7. If you drive at 40 miles per hour then it will take you 40 feet to bring the car to a halt. Hard to think of many places you can now drive at 40 mph though.
8. “I am just a poor boy though my story’s seldom told. I have squandered my resistance to a pocketful of mumbles such are promises, All lies and jest till a man hears what he wants to hear and disregards the rest…” I could sing most of the verses of Simon & Garfunkel’s The Boxer. In fact there was a point where I was word perfect on most of the songs on The Bridge Over Troubled Water album, which was the first proper album I ever bought in my own right…..but when I used to sing in a band I could never remember the words of every song perfectly unless I had some prompts – bits of paper stuck in various places around the place! (and a helpful lead guitarist!) I am also word perfect on the scene in Pretty Woman where Julia Roberts goes back to the shop with the snooty saleswoman…..”You work on commission right? Big mistake – Huge!” I love that film, another example of rote learning however. I must have watched it all the way through at least 15 times.

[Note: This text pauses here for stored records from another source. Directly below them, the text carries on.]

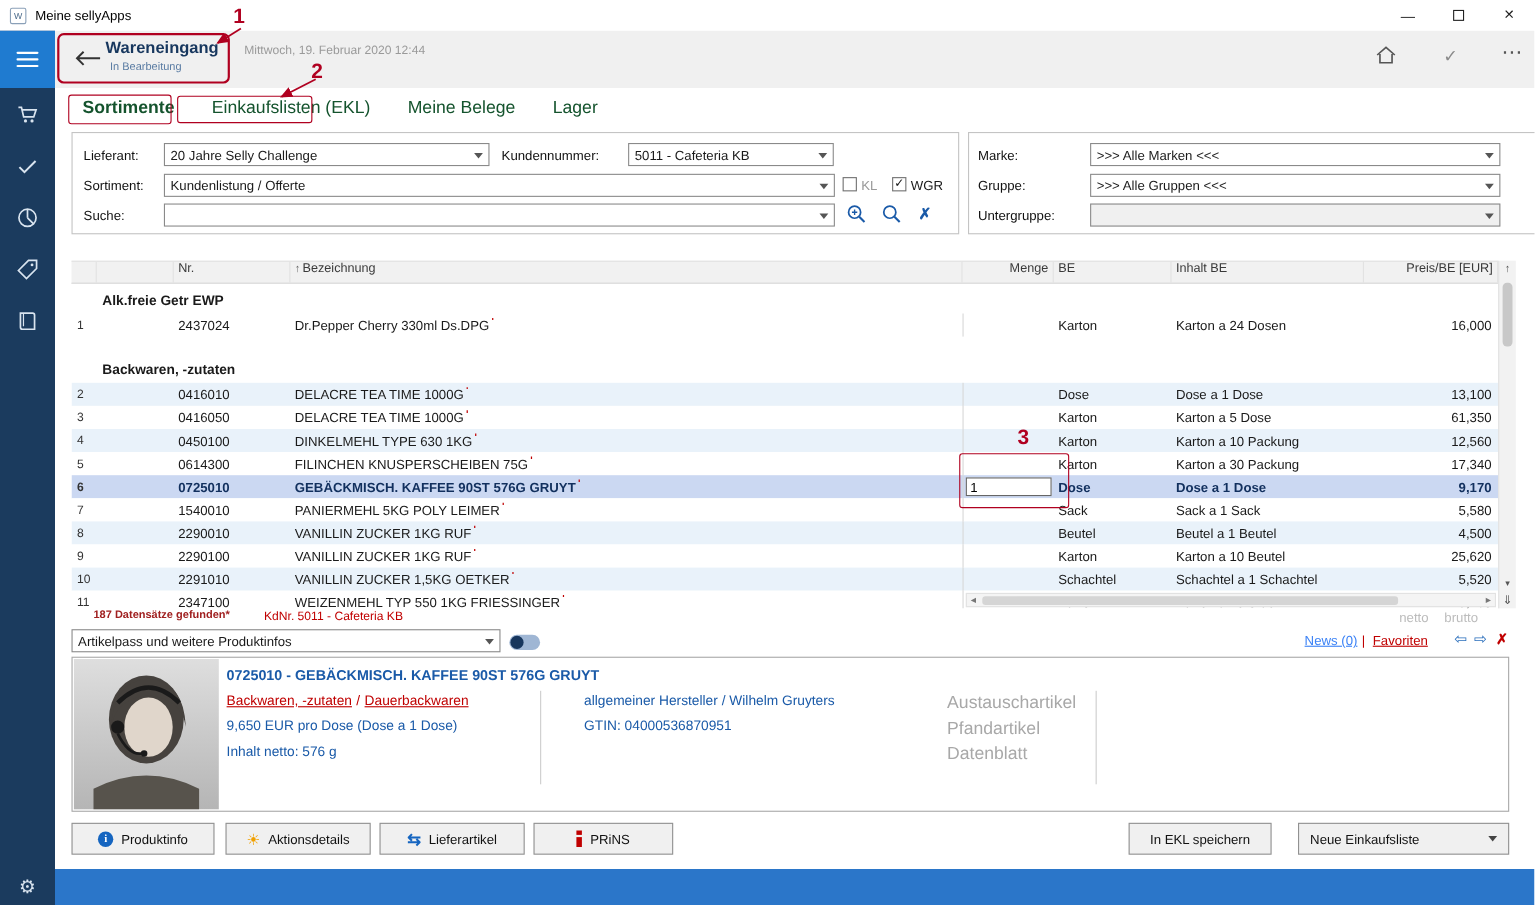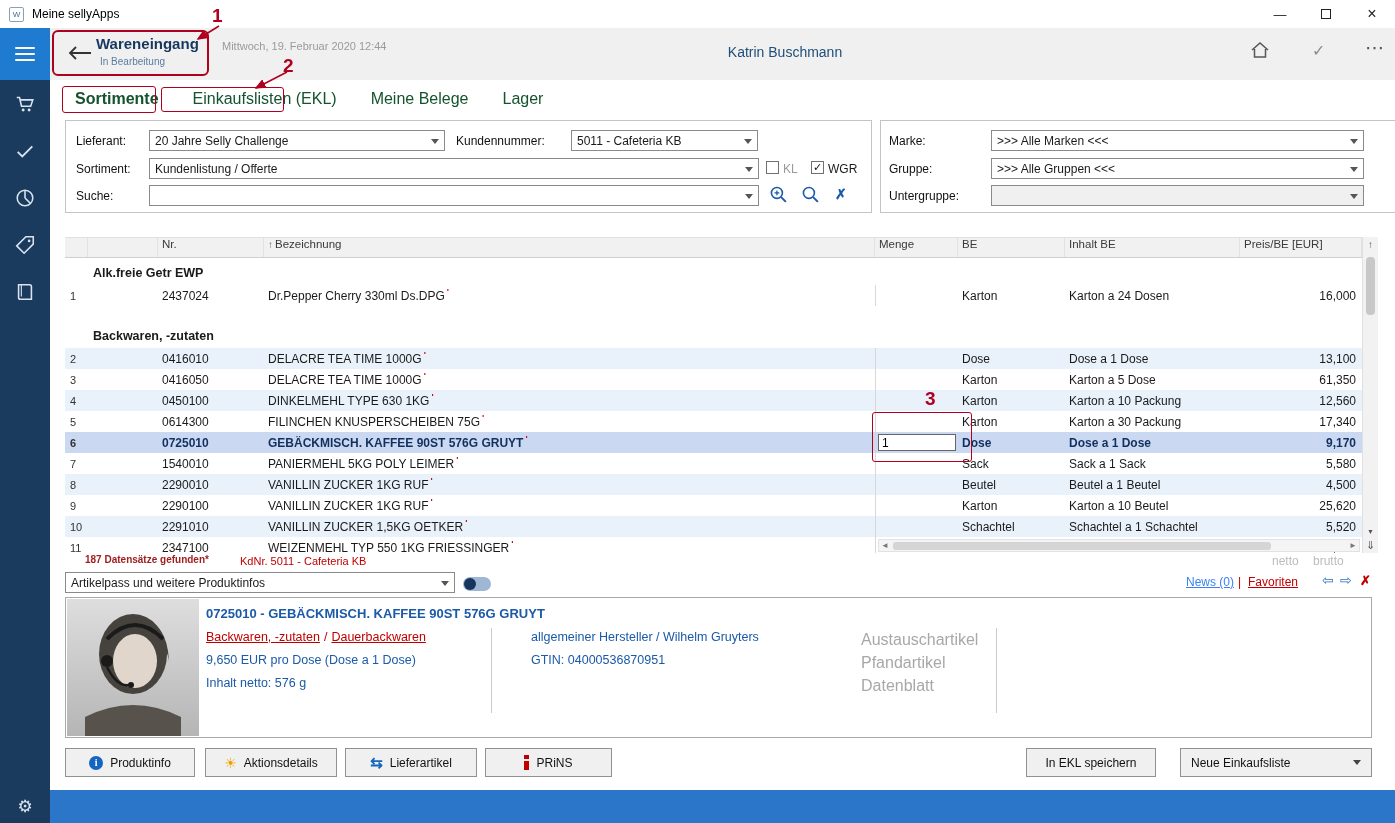--- a/index.html
+++ b/index.html
@@ -50,21 +50,21 @@
   .cb{position:absolute;width:13px;height:13px;border:1px solid #707070;background:#fff;font-size:11px;line-height:11px;text-align:center;color:#111}
   .cblabel{position:absolute;font-size:12px}
   .cblabel.gray{color:#9a9a9a}
   .sicon{position:absolute}
   .clearx{position:absolute;color:#1a5aa8;font-weight:bold;font-size:14px}
 
   
   .grid{position:absolute;left:65px;top:237px;width:1313px;height:316px}
   .ghead{display:grid;grid-template-columns:23px 70px 106px 611px 83px 107px 175px 122px;width:1297px;height:21px;background:#f1f1f1;border-top:1px solid #e0e0e0;border-bottom:1px solid #cfcfcf}
   .gh{font-size:11.5px;color:#3a3a3a;padding:0 4px 0;border-right:1px solid #e2e2e2;overflow:hidden;white-space:nowrap}
-  .gh.r{}
+  .gh.r{text-align:right}
   .sort{color:#666;margin-right:2px;font-size:10px}
   .gbody{width:1297px;height:295px;overflow:hidden;background:#fff}
   .grow{height:27px;display:flex;align-items:flex-end;padding:0 0 5px 28px;font-weight:bold;font-size:12.5px;background:#fff;color:#1a1a1a}
   .grow.tall{height:42px}
   .drow{display:grid;grid-template-columns:23px 70px 106px 611px 83px 107px 175px 122px;height:21px;background:#fff;align-items:center}
   .drow.shade{background:#e9f2fa}
   .drow.sel{background:#cbd8f2;font-weight:bold;color:#12305e}
   .dcell{font-size:12px;padding:0 4px;overflow:hidden;white-space:nowrap}
   .dcell.num{padding-left:5px;font-size:11px;color:#333}
   .dcell.menge{border-left:1px solid #d8d8d8;height:100%;display:flex;align-items:center;justify-content:flex-end;padding-right:2px}
@@ -197,21 +197,20 @@
 
 <div class="header">
   <span class="back">
     <svg width="24" height="14" viewBox="0 0 24 14">
         <path d="M23 7H2M8 1L2 7l6 6" stroke="#333" stroke-width="1.8" fill="none"></path>
       </svg>
   </span>
   <div class="htitle">Wareneingang</div>
   <div class="hsub">In Bearbeitung</div>
   <span class="hdate">Mittwoch, 19. Februar 2020 12:44</span>
-  <span class="huser">Katrin Buschmann</span>
   <span class="hico home">
     <svg width="20" height="18" viewBox="0 0 20 18">
         <path d="M2 9 L10 2 L18 9 M4.5 8 V16 H15.5 V8" stroke="#555" fill="none" stroke-width="1.5"></path>
       </svg>
   </span>
   <span class="hico chk">✓</span>
   <span class="hico dots">⋯</span>
 </div>
 
 <div class="tabsrow">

9. 12 old pence in a shilling, 20 shillings in the pound, 21 shillings made a guinea. Horses were bought in guineas, maybe they still are…. It made for fairly artistic arithmetic when everything did not neatly divide by ten, but one had to use some skill in calculating change from a pound when the item cost 15 shillings and 6 pence. And then there were fractions! Miles are made up of 1760 yards. It is possible to visualise a person who is 6 feet 4 – but someone who is 1.95 metres….. No idea!
10. The first name of the fictional and TV character Morse was Endeavour…… Who in their right mind would have christened some poor wee baby with this moniker? Well the late Colin Dexter of course!
All of these diverse facts are floating around in my brain, the relics of education and reading. You may be comforted to know that these are not the only facts, only a few examples of the kind of flotsam which is there ready and waiting in case of any great need to know.
So what do you know without recourse to books or Google? Do let me know!